In addition to chewing food, the main function of the teeth is believed to be just aesthetic. The reality is that teeth cannot be seen isolated from the rest of the body: actually, they are the mirror of the body’s health.

The current dentistry is focused too much on the aesthetic function that teeth cover: it is enough to have a look to any degree program in Dentistry or Orthodontics in any university to discover it. However, teeth should be studied through a holistic approach: a healthy and balanced mouth represents  a pillar of overall health.

There are several studies recognizing the direct relationship between what we consider as beauty and health. For example, an increased consumption of fruit and vegetables is associated with a different tone of skin-color (carotenoid) [1]. Looking to Figure 1, ask yourself which skin tone looks more attractive. When given a choice, people perceived the carotenoid skin-coloration as healthier and more attractive [1,2,3,4].

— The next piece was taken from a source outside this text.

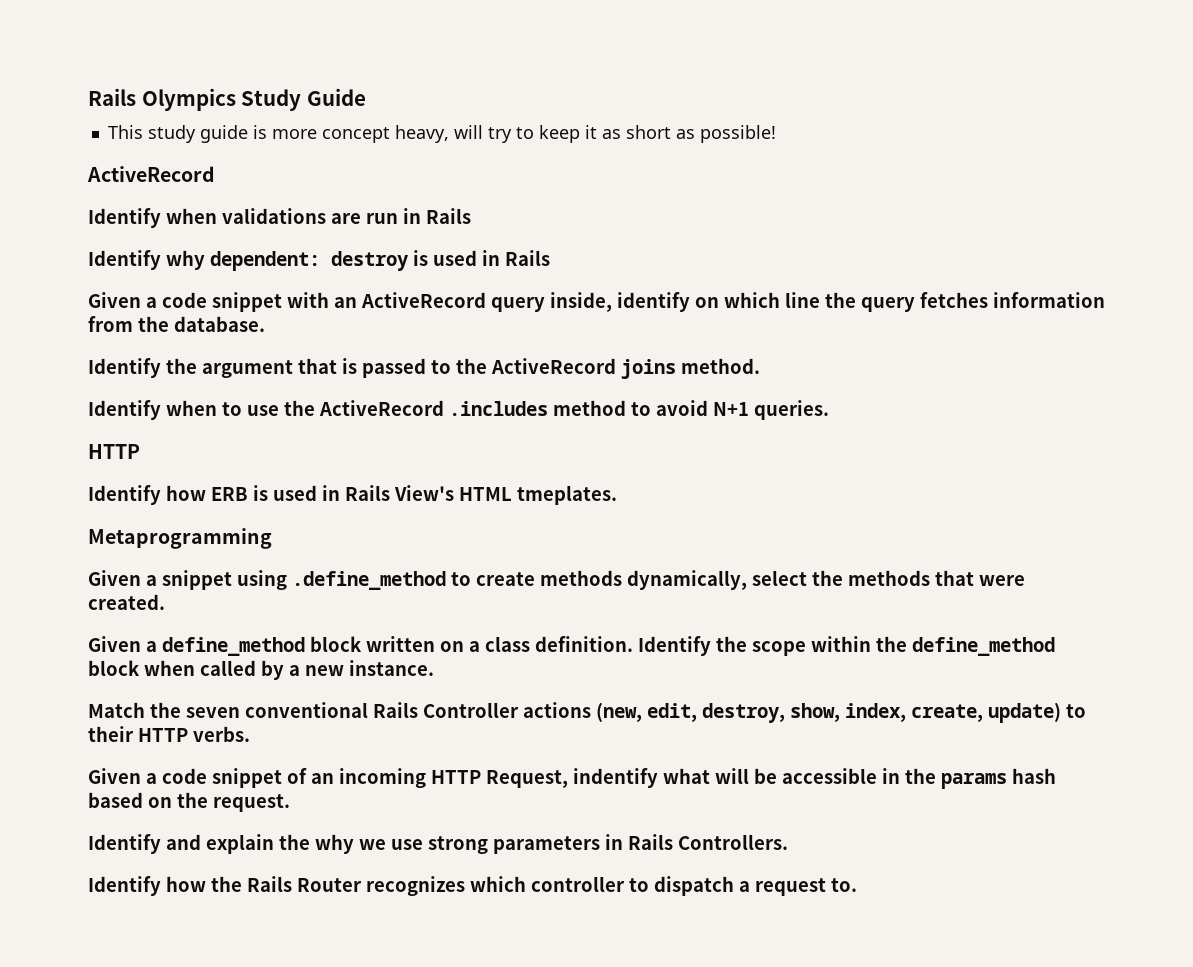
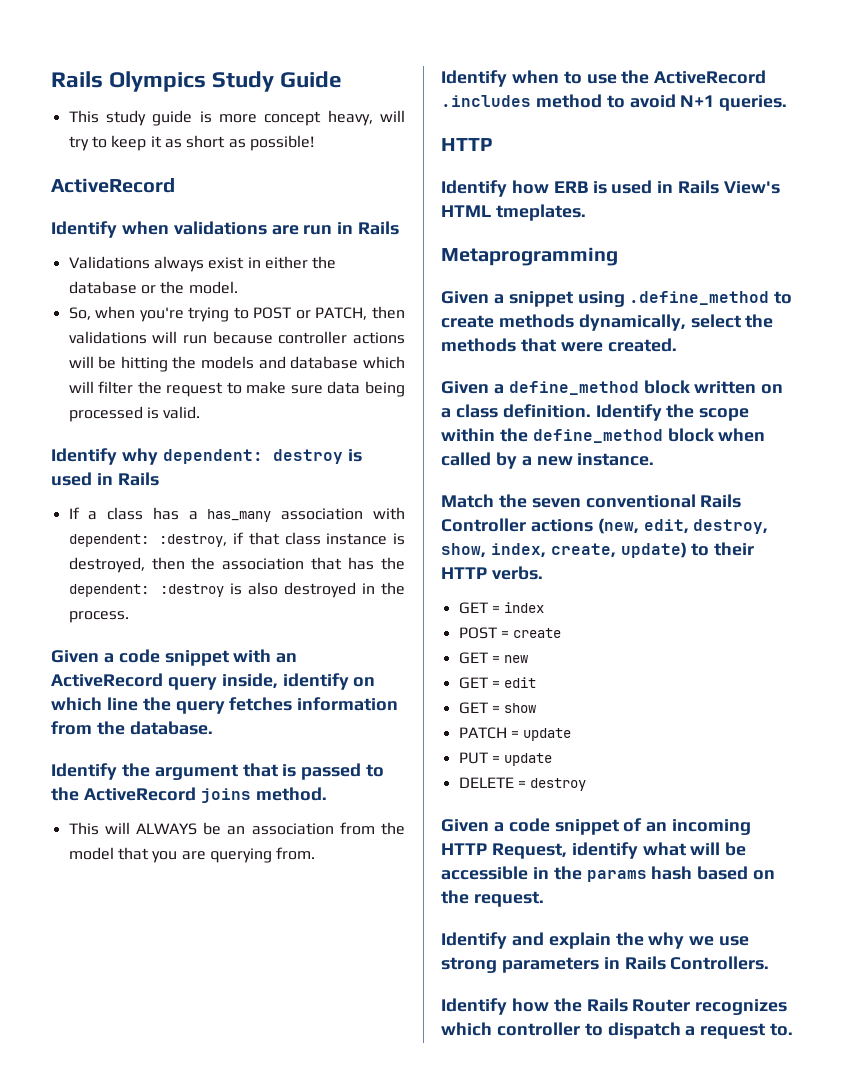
(471, 216) none -> [68,256,337,272] [68,281,238,294] [68,306,406,322] [68,331,406,344] [68,356,405,372] [68,381,406,397] [68,406,201,422] // Validations always exist in either the database or the model. // So, when you're trying to POST or PATCH, then validations will run because controller actions will be hitting the models and database which will filter the request to make sure data being processed is valid.
(550, 258) none -> [68,507,405,522] [68,532,405,547] [68,557,405,573] [68,582,405,598] [68,611,129,623] // If a class has a has_many association with dependent: :destroy, if that class instance is destroyed, then the association that has the dependent: :destroy is also destroyed in the process.
(760, 366) none -> [68,822,405,835] [68,847,316,863] // This will ALWAYS be an association from the model that you are querying from.
(250, 734) none -> [458,602,545,614] [458,627,562,639] [458,652,529,664] [458,677,537,689] [458,702,537,714] [458,727,572,741] [458,752,553,766] [458,777,587,791] // GET = index // POST = create // GET = new // GET = edit // GET = show // PATCH = update // PUT = update // DELETE = destroy
[572,768,658,788] indentify -> [571,842,638,859] identify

Figure 1 – Same person, with different skin-colors: in the center, there is the normal tone, while on the left suntanned coloration and carotenoid on the right. A carotenoid color derives by higher consumption of fruit and vegetables. People in several studies found more attractive and healthier the skin-color on the right. (From [16])

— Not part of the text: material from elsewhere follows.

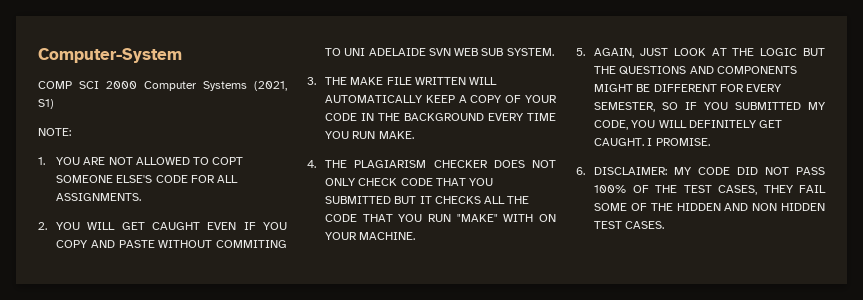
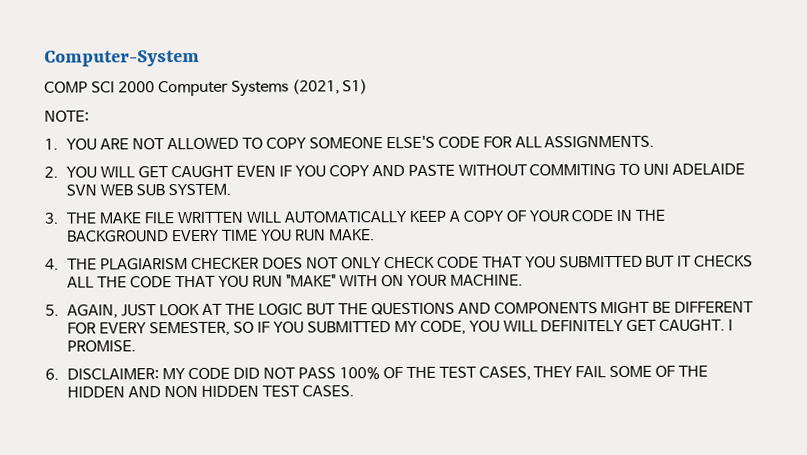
[212,157,244,165] COPT -> [265,137,307,150] COPY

The same is true for the teeth: beauty is health. A wide smile, with U-shaped palate and straight teeth, is considered more attractive than a narrow V-shaped palate with malocclusion. As the work of John Mew highlights (Figure 2), malocclusion is just a symptom of  poor craniofacial development, due to environmental causes. Interestingly, people with perfect straight teeth are those who never went to an orthodontist: their teeth are perfectly aligned because they found space in a forward-grown maxilla that has been shaped by forces coming from the tongue and the teeth in contact.

Figure 2 – Patient before (on the left) and after (on the right) Orthotropics. Notice how malocclusion is directly related to a vertical growth of the maxilla (left), while a wider smile finds place into a face grown horizontally (right), that is also more attractive.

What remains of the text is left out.